The idea of machine translation has been around for centuries. It’s been brought up by such celebrities as Descartes and Leibnitz. It was the subject of patents for “translating machines” as early as the 1930s. Developed with the effort of innumerable scholars from the whole spectrum of science, it’s been gaining momentum ever since. Warren Weaver formulated goals and methods of machine translation long before we came to know the power of digital computing. The Georgetown-IBM experiment was carried out in 1954. Then the ALPAC (Automatic Language Processing Advisory Committee) was founded in the 1960s. So on and so forth.
The point is that for a long time, we’ve been dreaming of a Babel fish of one sort or another. Now, it’s almost here. What do we do with it?
Why would you use machine translation?
Both ordinary customers and business buyers prefer reading content in their own language. Which sort of makes sense. We’re laughing at inadequate outcomes of free online machine translation tools, but more than half non-native English speakers use them when browsing the Internet everyday. This is not a problem, it’s just human behavior. The problem occurs when the amount of content is too large to translate it. That is, when we don’t have enough time, people or money to do it. And this is what the situation looks like right now.
Eric Schmidt’s (former Google CEO) famous quote about 5 exabytes of data we create every two days may get the numbers wrong, but it makes a point. Facebook says its users share 30 billion pieces of content each month (and that was back in 2011). Since the first website ever made in 1990, we reached numbers like 1,816,416,499 (as of April 2017) and the symbolical counter is running faster than ever. This is just playing with numbers, but we all see it happen around us. There’s too much to read, let alone translate.
So if the Lennon-like dream of interlingual communication is not enough to justify using machine translation, there’s the real, present-day need: we’re producing far too much content to translate it with human brains only. There are not enough brains and they’re not fast enough.
How do we use machine translation today?
We’ve been using it for fun, but it slowly stops being funny. Check out this New York Times article to get a glimpse of what is going on with Google Translate behind the scenes. There’s a lot of commotion and work that goes unnoticed. Additionally, both Google and Facebook use crowdsourcing to improve their translation systems. And they are improving quite rapidly.
In business, the most common model is to combine both human and machine translation. How does it work? In different ways, depending on the needs, type of content or language pairs.
One of the two most popular methods are pre-editing and post-editing. This is how it works: you take a source text and spend some time on preparing it. This may mean simplifying the syntax. Or applying the so-called controlled natural language rules to reduce ambiguity and make things less complicated. This is to make the source text easier to process for machine translation applications.
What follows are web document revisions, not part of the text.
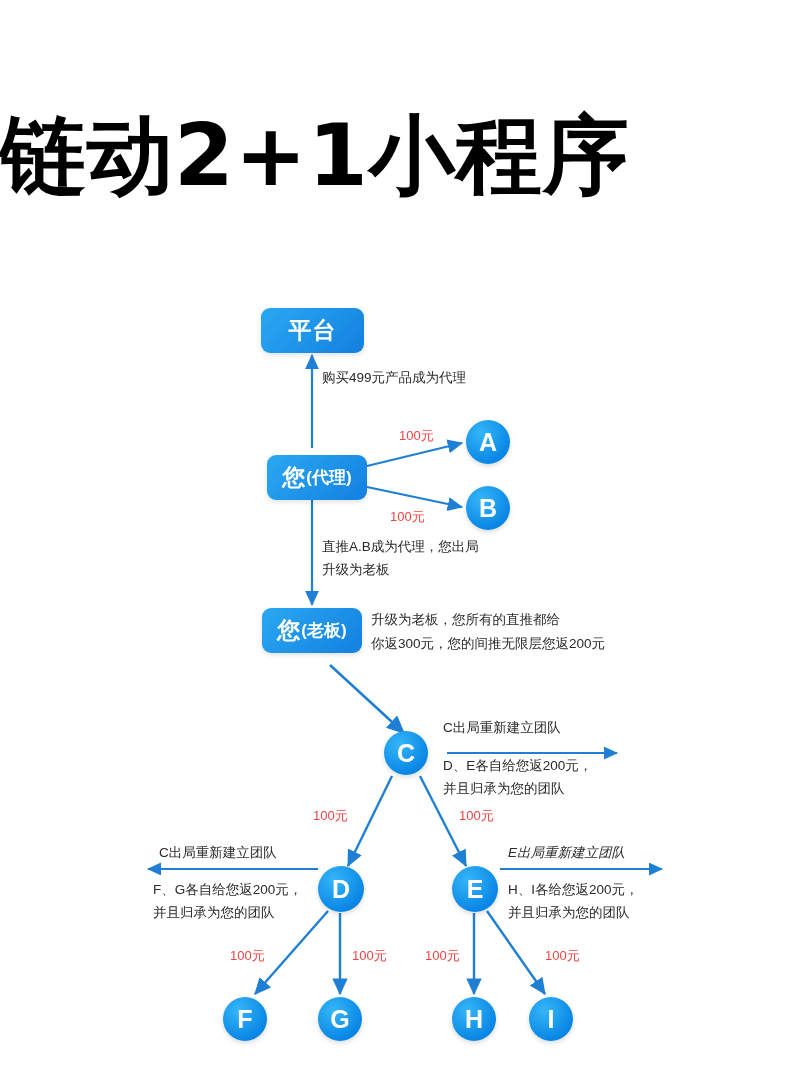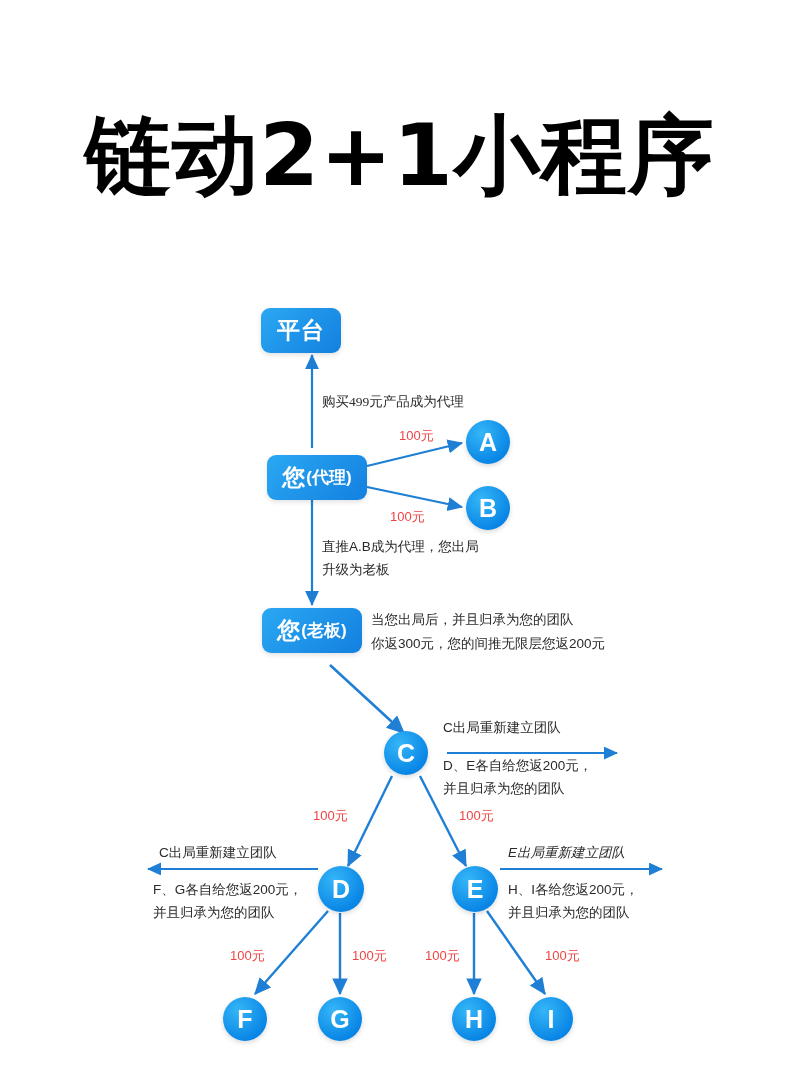"链动2+1小程序" #title { text-align: center -> left }
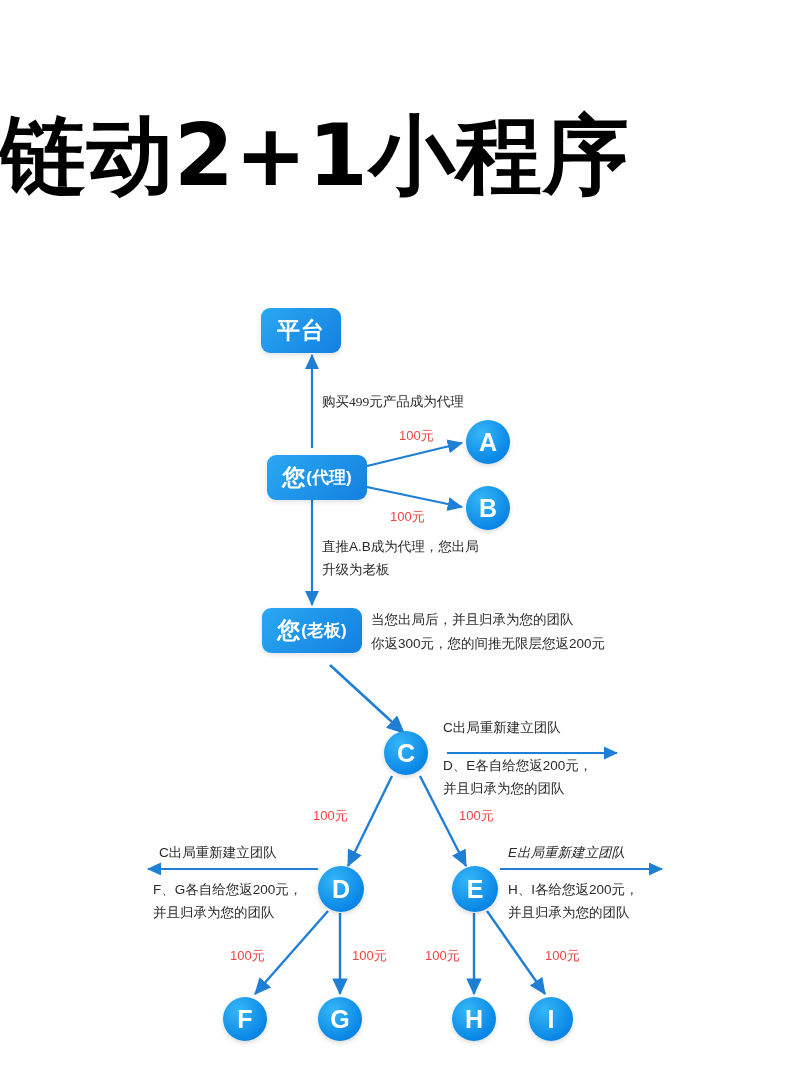"平台" div.node-box { width: 80px -> 103px }
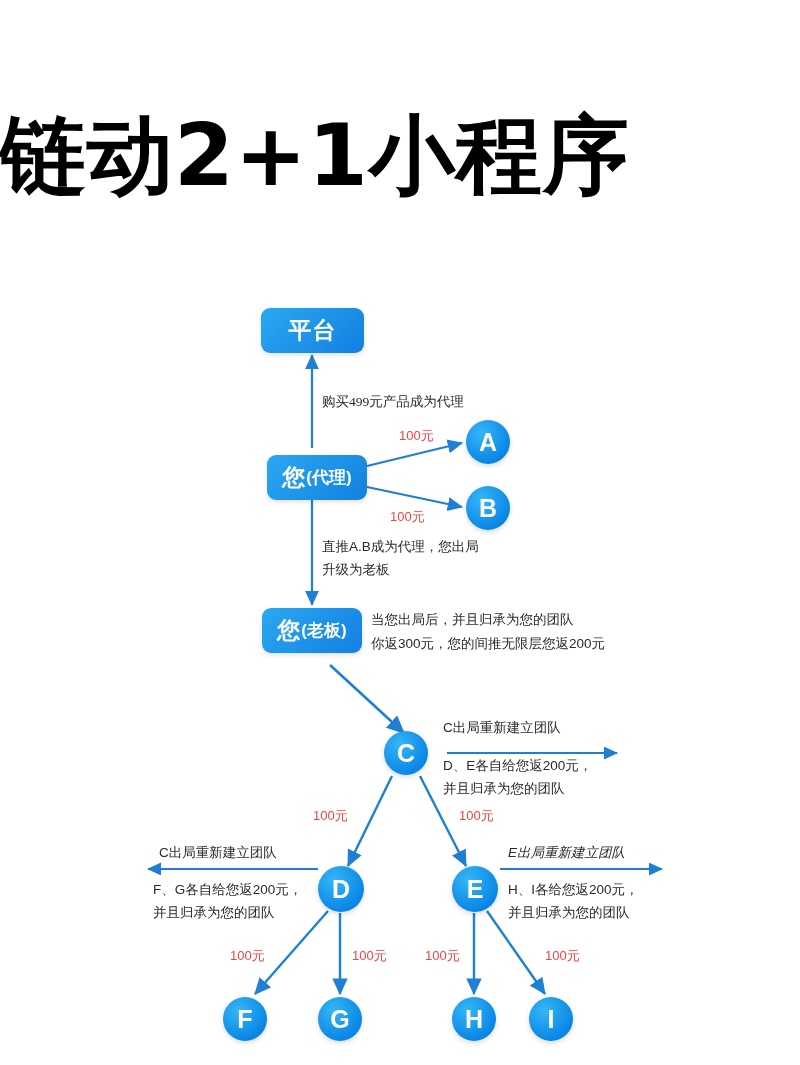"购买499元产品成为代理" div.lbl { font-family: Liberation Serif, serif -> none; top: 392px -> 368px }
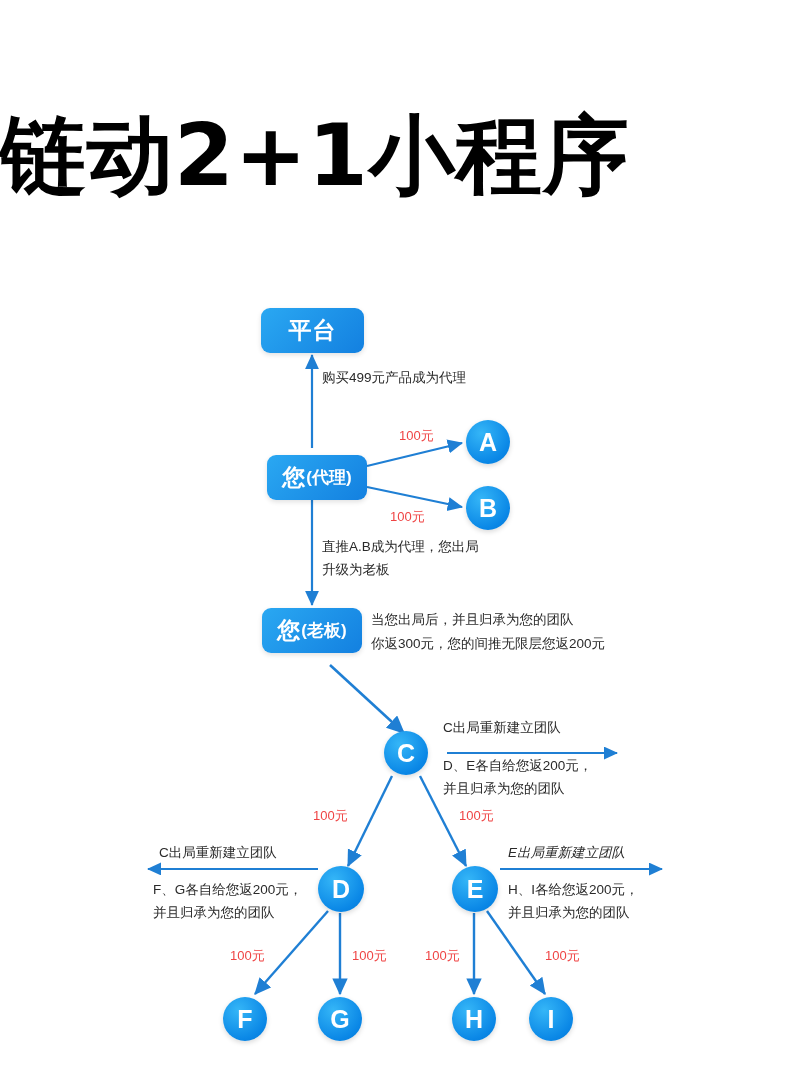"当您出局后，并且归承为您的团队" div.lbl { text: 当您出局后，并且归承为您的团队 -> 升级为老板，您所有的直推都给 }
The pre-edited text goes through machine translation and then it’s time for post-editing, which is pretty self-explanatory. Thanks to post-editing, the text can reach a level of quality required in a given situation.
What are the machine translation applications out there? There are quite a few of them. IBM uses their famous Watson supercomputer as part of their language services. Microsoft, apart from developing the widely known Bing Translator, launched a product called Microsoft Translator. There are plenty of other more and less specialized tools. To name but a few: Omniscien Technologies, Language Weaver, Moses, or Anusaaraka that focuses specifically on Indian languages.
How does machine translation work?
Well, as you can imagine, that’s a pretty broad subject. What may seem as a simple web application on the outside, combines a wide range of cutting-edge technologies (artificial intelligence, big data, cloud computing, web APIs) with linguistic research.
The most classic solutions rely on linguistic information. These are called rule-based machine translation systems. They generate output based on semantic, syntactic and morphological regularities existing in the source and target languages. You basically “feed” them with information stored in dictionaries and grammars of the languages you operate on and they use it to perform the translation.
Another popular family of machine translation methods is based on statistics. Translations are performed based on large sets of texts (corpora). Statistical machine translation programs go through hundreds of millions of records that were processed by countless human translators throughout the history. They take this data and detect patterns that allow for finding the translation that has the biggest chance of being correct. As you can guess, the larger the linguistic corpus, the better the translation.
There are a few other methods but the most thrilling one is neural machine translation. It seems to point a future direction of machine translation. In fact, Google and Microsoft translation programs already use this method. This approach uses very large artificial neural networks that are loosely based on how the human brain works. They use deep learning and are being constantly improved, or rather, improve themselves.
Artificial neural networks seem immensely complicated, but they’re a fascinating subject. A good place to start understanding them is here.
Content ready for machine translation
To really benefit from machine translation, you need your content well-prepared. There’s nothing new here, the same technical writing rules still apply, such as:
- keep your sentences short and to the point
- double-check your spelling
- use simple grammatical structures
- use active voice
So on and so forth. Neural networks may grow and improve every second, but the old Elements of Style still comes in handy.
As you can see, it’s not just about pre-editing. It’s about well-made and future-proof writing.
Will translators starve?
They may lose some weight. But they won’t die out, just like horses didn’t disappear when the Ford Model T came around (sorry if the comparison offends anyone). We’re positive about the changes the technological progress brings. We’re not hijacking Uber drivers and we’re not going to harass machine translation researchers. Not to mention that there’s a lot of work left to be done and most probably we won’t start understanding Qing-dynasty poetry at the push of a button anytime soon.
Or will we?